Some of the biomedical experiments being conducted at the space station have resulted in additional research and are adding extraordinary value to medicine. And because NASA maintains an open website (nasa.gov/hrp) for its human research program, university researchers and entrepreneurs are free to leverage that research into new directions.
 
As an example of the latter, Polk recounted how NASA developed a computer algorithm to look at 250 shades of gray for analysis of planetary photography, so that pictures from a Mars lander, for instance, can be separated to build a high-quality three-dimensional picture. 
 
Researchers at the University of Southern California, and also a private company, used that algorithm to more precisely look at ultrasound images taken of carotid arteries to determine the extent of thickness and plaque buildup. 
 
“Who thinks of picking up a planetary algorithm and saying, ‘Hey, I think that will work in an ultrasound’?” Polk said. “So it’s just an example of the things that get picked up that are amazing.” 
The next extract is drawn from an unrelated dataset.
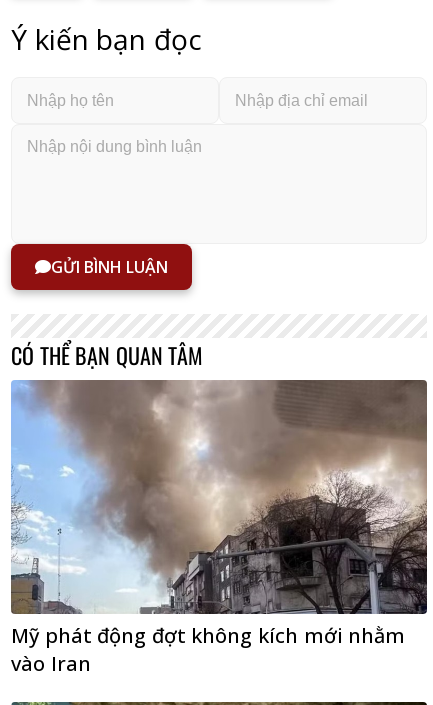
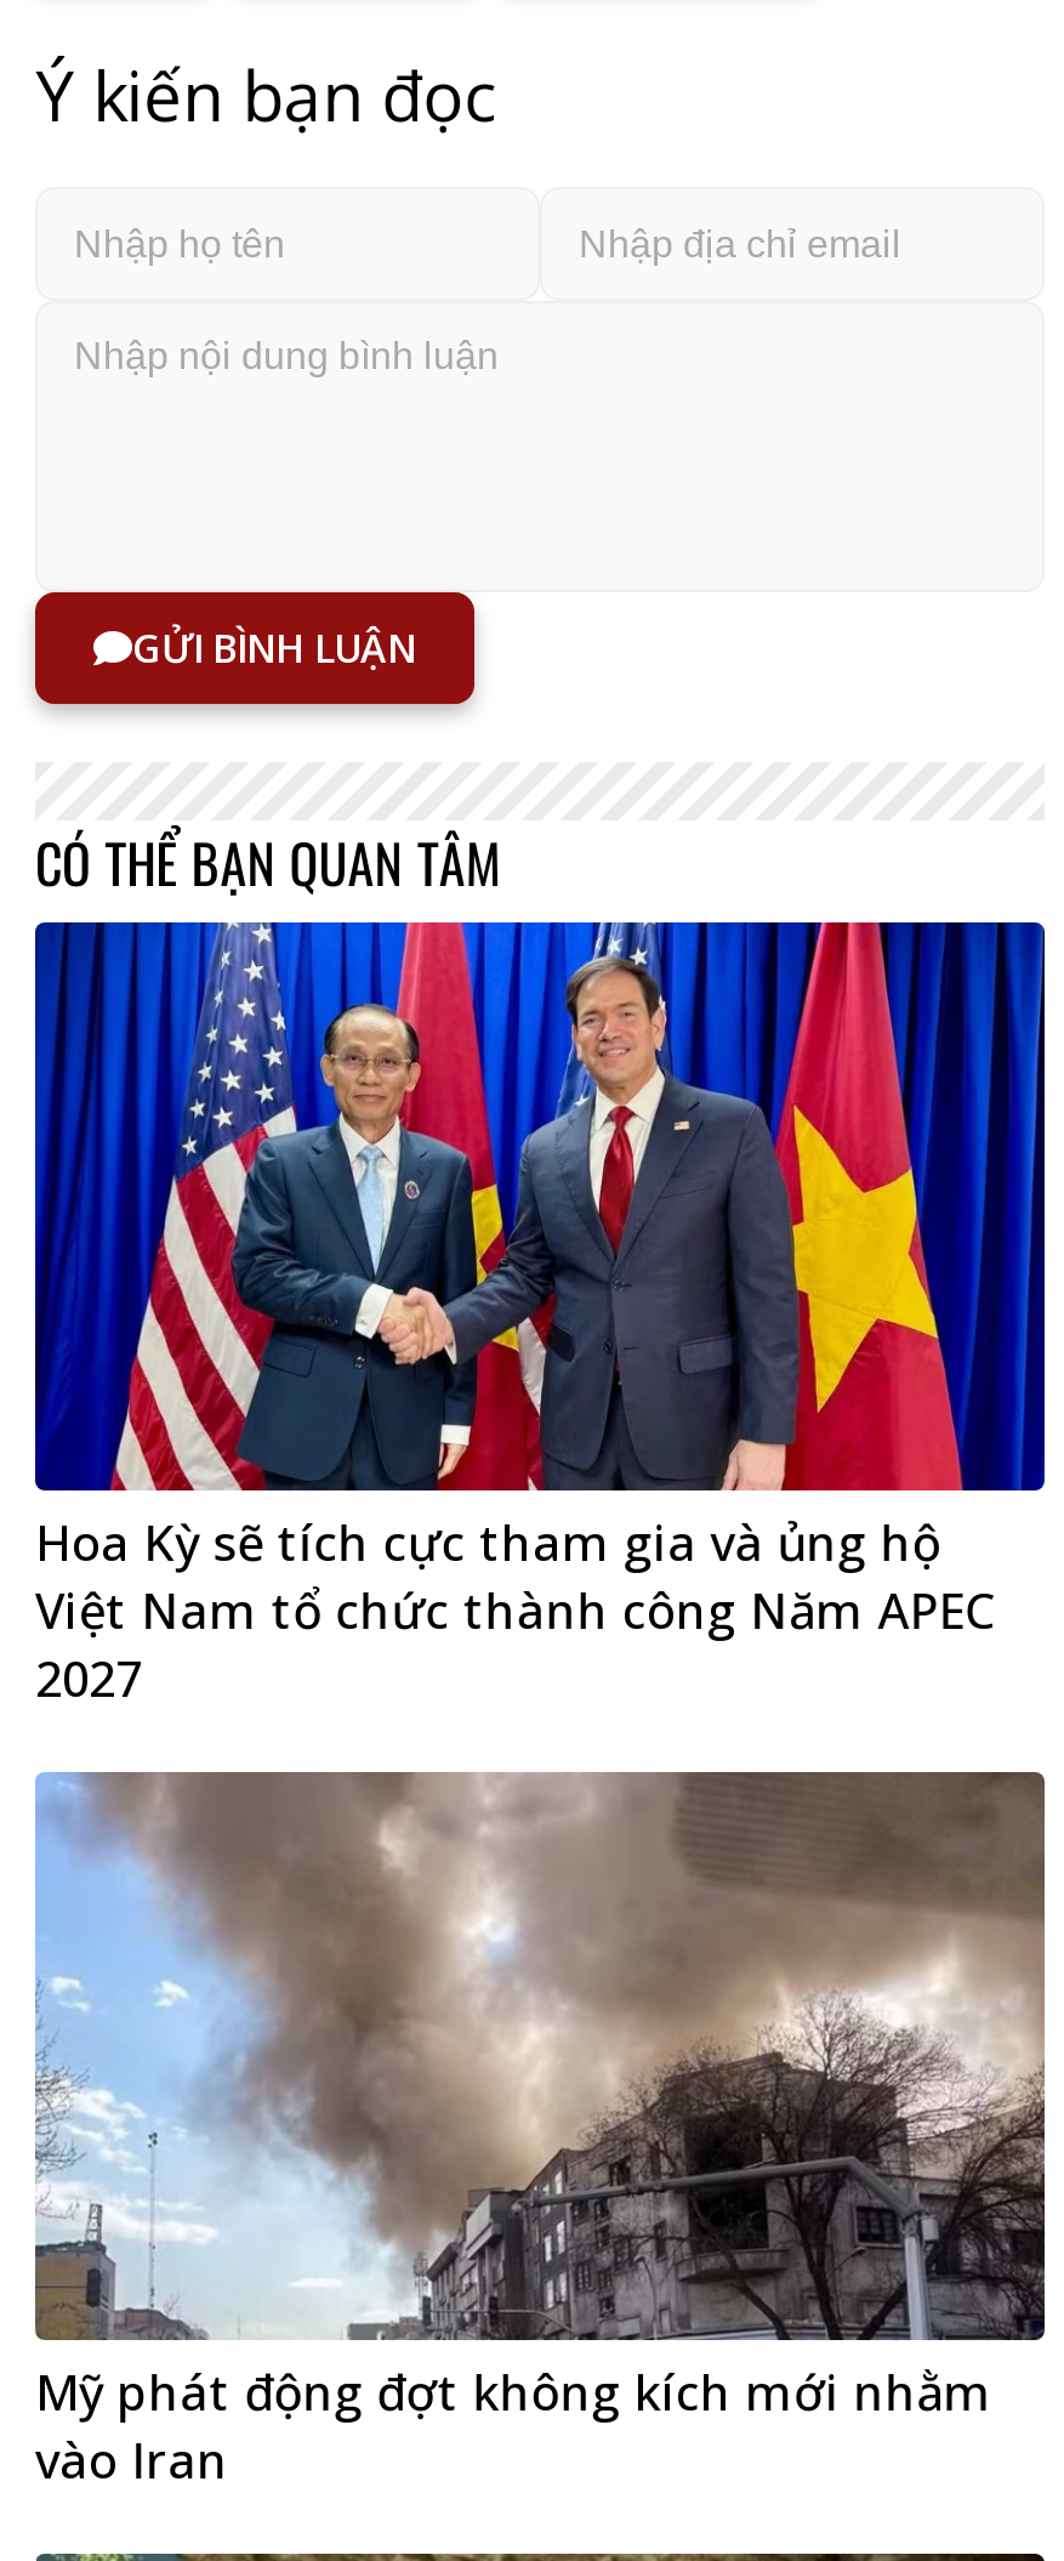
none -> [33,920,1047,1712] [image] | Hoa Kỳ sẽ tích cực tham gia và ủng hộ | Việt Nam tổ chức thành công Năm APEC | 2027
NASA recently unveiled its new “Exploration Campaign,” which outlines specific steps the agency will take to get astronauts back to the moon as preparation for human missions to Mars and deeper into the solar system. 
 
So how far away are we from manned Mars missions? 
 
“The technology exists to get there; the space launch system we’re building now is designed to take us there,” Polk said. “And we have figured out by landing multiple rovers how to land safely on Mars, so the technology exists.” While some human health hazards — such as solar radiation — can be shielded, cosmic radiation can’t be shielded, he said.  
 
Consequently, shortening the trip to Mars from six months to four months would significantly reduce astronauts’ exposure to radiation. “I’m the biggest cheerleader for the guys working on the engines,” Polk said. 
 
Improving technology means that the risk to humans in space continues to decrease. But there’s a balance to weigh. 
 
“We don’t want to be a large bureaucracy that’s risk-averse — if we wait until it’s absolutely safe, we’ll never go. But we want to try to do everything we can to make that risk manageable.”